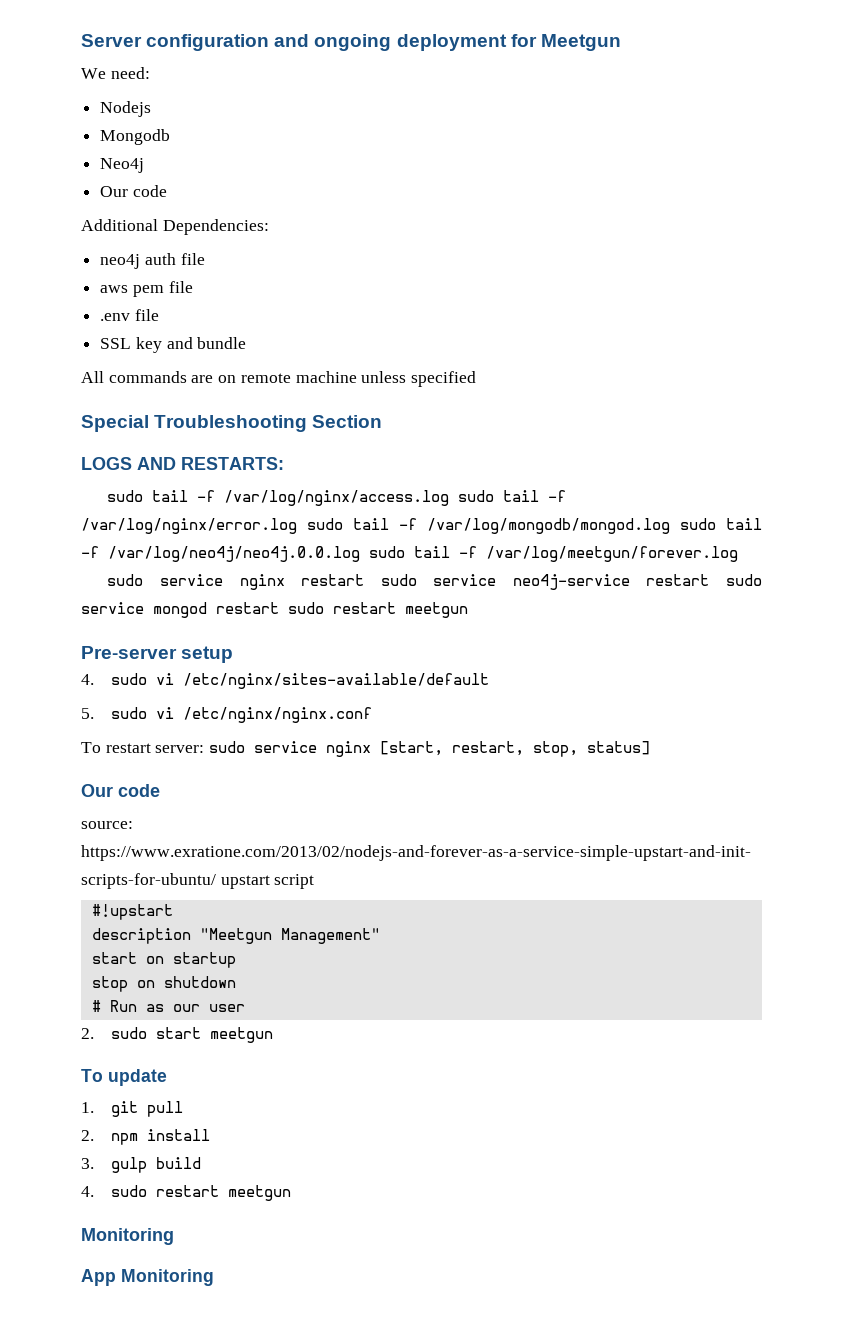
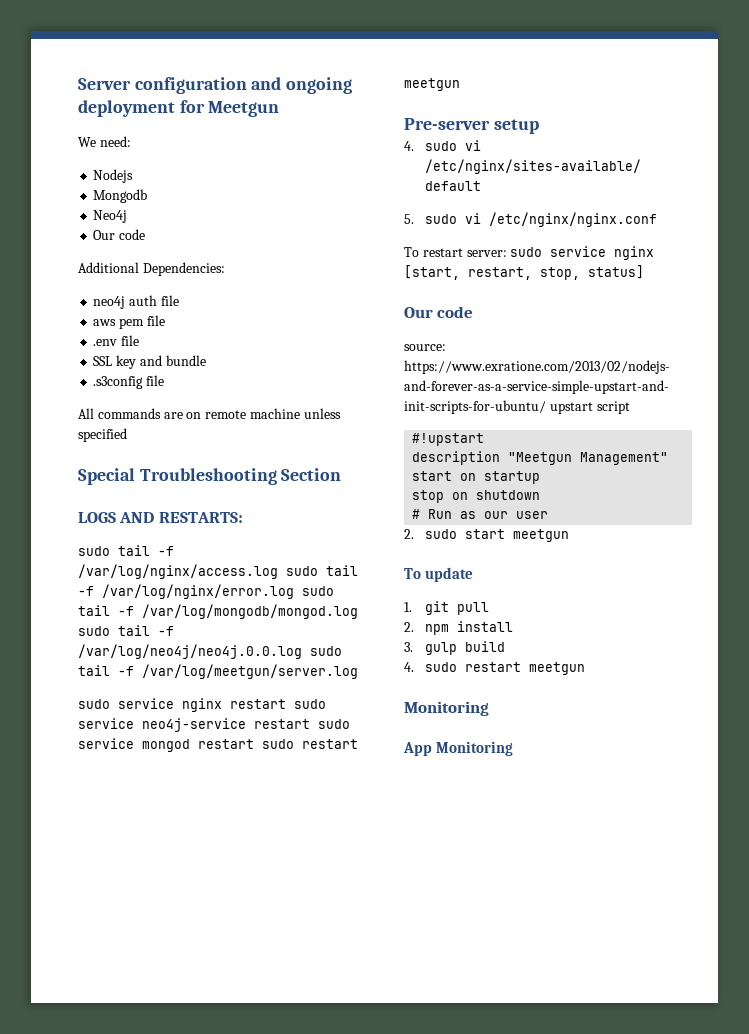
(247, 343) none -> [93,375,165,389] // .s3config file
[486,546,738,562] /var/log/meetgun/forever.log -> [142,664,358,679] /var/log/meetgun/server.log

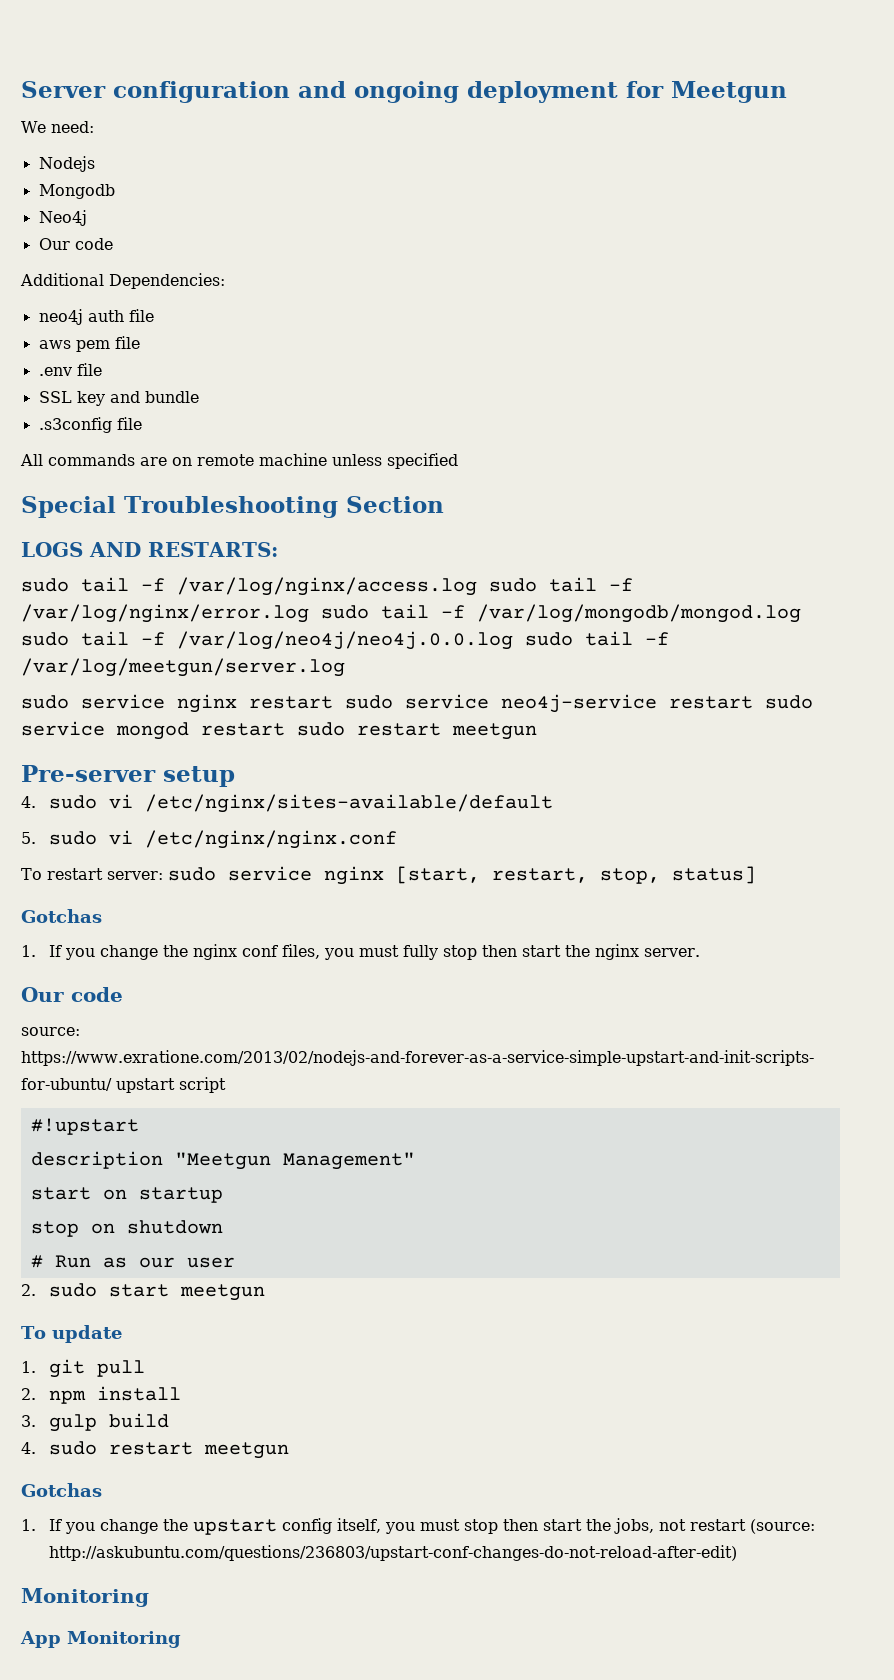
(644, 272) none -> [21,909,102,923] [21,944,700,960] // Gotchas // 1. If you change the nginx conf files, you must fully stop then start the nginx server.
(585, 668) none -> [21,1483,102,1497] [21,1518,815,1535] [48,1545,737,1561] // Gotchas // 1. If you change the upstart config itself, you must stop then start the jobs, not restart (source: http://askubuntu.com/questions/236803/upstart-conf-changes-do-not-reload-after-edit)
_ _ _ _
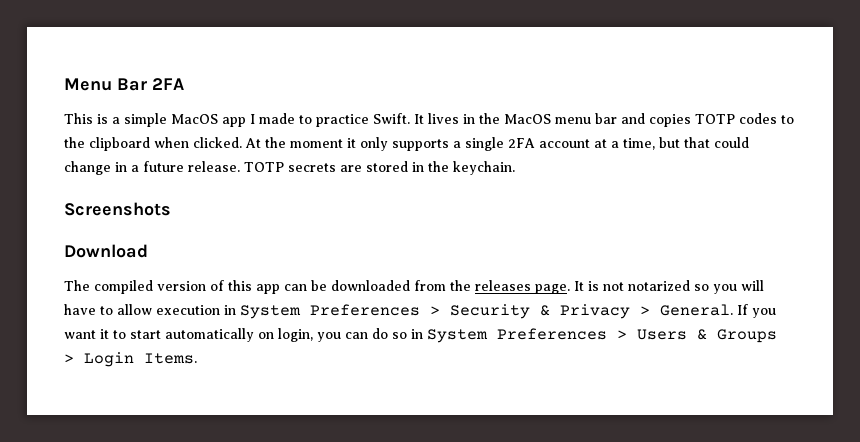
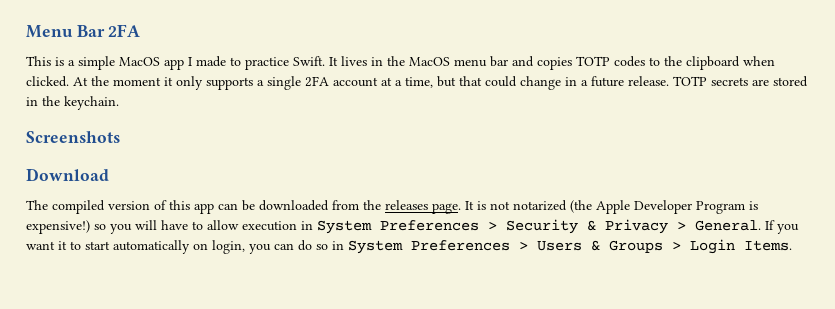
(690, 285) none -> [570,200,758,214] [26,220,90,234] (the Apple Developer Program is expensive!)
_ _ _ _
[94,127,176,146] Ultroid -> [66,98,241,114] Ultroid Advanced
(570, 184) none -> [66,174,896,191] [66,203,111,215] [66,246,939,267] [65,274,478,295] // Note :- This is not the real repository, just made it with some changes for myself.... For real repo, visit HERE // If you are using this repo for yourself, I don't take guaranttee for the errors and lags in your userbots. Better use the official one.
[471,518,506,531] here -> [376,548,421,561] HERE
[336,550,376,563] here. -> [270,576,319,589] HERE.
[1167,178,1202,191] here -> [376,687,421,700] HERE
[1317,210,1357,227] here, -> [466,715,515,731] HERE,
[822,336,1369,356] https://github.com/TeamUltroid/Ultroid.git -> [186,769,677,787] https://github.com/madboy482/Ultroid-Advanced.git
_ _ _ _
Reproduce the lines above, beginning at the line with "[94,127,176,146] Ultroid ->" and stopping after the line with "[822,336,1369,356] https://github.com/TeamUltroid/Ultroid.git ->", exactly as they are.

_Answer to the problem_:
[94,127,176,146] Ultroid -> [66,98,241,114] Ultroid Advanced
(570, 184) none -> [66,174,896,191] [66,203,111,215] [66,246,939,267] [65,274,478,295] // Note :- This is not the real repository, just made it with some changes for myself.... For real repo, visit HERE // If you are using this repo for yourself, I don't take guaranttee for the errors and lags in your userbots. Better use the official one.
[471,518,506,531] here -> [376,548,421,561] HERE
[336,550,376,563] here. -> [270,576,319,589] HERE.
[1167,178,1202,191] here -> [376,687,421,700] HERE
[1317,210,1357,227] here, -> [466,715,515,731] HERE,
[822,336,1369,356] https://github.com/TeamUltroid/Ultroid.git -> [186,769,677,787] https://github.com/madboy482/Ultroid-Advanced.git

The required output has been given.